It is only about 10 years or so, since the first human genome was sequenced; it took years and cost hundreds of millions of dollars. Such amounts of money are, of course, far beyond anything the NHS could contemplate spending on a narrowly defined objective. Yet, by 2012 an associated mission was being launched by the NHS in an awesome programme called the 100,000 Genomes Project.
It was set up by Genomics (an NHS company) to provide a better insight into the causes of diseases and how they develop in individuals. Its purpose is to allow treatment to be more precisely targeted and to reduce consequential side-effects. Illumina, who are major providers of sophisticated scientific infrastructure, and The Welcome Trust are also partners in the project.
Whilst Illumina sequencing machines are still prohibitively expensive, the cost of analysing a human genome has fallen dramatically; the Illumina CEO even contemplates producing a genome for as little as $100 in the not too distant future.

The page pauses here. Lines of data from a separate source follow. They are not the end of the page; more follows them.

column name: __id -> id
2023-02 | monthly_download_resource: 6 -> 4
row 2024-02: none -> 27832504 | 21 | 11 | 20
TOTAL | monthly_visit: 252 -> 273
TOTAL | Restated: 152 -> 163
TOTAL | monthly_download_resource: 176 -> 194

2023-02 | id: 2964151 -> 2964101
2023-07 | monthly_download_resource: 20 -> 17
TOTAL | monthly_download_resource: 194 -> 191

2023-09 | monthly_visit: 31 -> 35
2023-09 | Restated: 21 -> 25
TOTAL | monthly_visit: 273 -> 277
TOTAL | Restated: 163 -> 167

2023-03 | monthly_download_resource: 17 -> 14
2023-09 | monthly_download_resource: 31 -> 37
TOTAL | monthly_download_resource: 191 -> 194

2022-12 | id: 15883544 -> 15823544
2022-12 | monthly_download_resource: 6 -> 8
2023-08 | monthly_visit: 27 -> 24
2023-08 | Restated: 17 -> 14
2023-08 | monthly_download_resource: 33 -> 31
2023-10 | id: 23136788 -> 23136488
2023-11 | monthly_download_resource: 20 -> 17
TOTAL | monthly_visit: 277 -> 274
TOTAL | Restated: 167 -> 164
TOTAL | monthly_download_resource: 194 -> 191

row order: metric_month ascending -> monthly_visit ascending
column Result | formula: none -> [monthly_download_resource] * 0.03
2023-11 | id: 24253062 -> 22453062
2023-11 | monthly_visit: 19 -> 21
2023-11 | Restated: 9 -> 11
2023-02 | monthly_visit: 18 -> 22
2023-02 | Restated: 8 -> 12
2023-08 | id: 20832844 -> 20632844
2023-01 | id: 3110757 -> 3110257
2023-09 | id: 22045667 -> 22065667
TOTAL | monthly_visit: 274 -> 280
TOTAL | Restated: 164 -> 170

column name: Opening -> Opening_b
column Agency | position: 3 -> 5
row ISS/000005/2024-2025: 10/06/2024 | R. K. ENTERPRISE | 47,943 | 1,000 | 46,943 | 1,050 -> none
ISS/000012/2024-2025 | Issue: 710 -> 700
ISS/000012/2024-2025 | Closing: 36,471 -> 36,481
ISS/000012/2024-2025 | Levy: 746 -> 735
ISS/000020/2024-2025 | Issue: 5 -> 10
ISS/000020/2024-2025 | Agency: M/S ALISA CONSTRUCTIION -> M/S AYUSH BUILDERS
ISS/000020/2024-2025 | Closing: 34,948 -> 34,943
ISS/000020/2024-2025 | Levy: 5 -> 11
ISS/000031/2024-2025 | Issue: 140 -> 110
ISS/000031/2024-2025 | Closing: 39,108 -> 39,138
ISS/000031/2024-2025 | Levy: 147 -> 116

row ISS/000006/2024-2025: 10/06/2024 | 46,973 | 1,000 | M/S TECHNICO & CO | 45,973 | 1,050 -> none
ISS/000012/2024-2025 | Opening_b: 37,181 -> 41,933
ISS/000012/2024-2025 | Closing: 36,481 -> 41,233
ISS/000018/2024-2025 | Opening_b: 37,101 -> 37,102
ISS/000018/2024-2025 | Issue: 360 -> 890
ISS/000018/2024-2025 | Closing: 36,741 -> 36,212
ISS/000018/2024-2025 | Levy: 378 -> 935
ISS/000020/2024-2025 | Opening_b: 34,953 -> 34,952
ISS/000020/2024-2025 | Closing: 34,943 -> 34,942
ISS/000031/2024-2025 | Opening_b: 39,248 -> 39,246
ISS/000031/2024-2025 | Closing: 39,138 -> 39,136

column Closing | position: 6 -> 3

The expected benefits are tremendous if processing potential can be achieved and cost reduced; the challenge now is to make the capability a mainstream service, available to analyse enormous amounts of data and to identify mutations that can be treated and signpost the most effective drugs to use.
The ability to process such a tidal wave of data requires highly trained bioinformatics specialists, using digitalised records. That entails harnessing the power of artificial intelligence; a rapidly changing landscape of frightening complexity.
It is a challenge that is already attracting the foremost scientific minds and their companies. Their aim is to take a giant step towards diminishing the threat of genetic disease.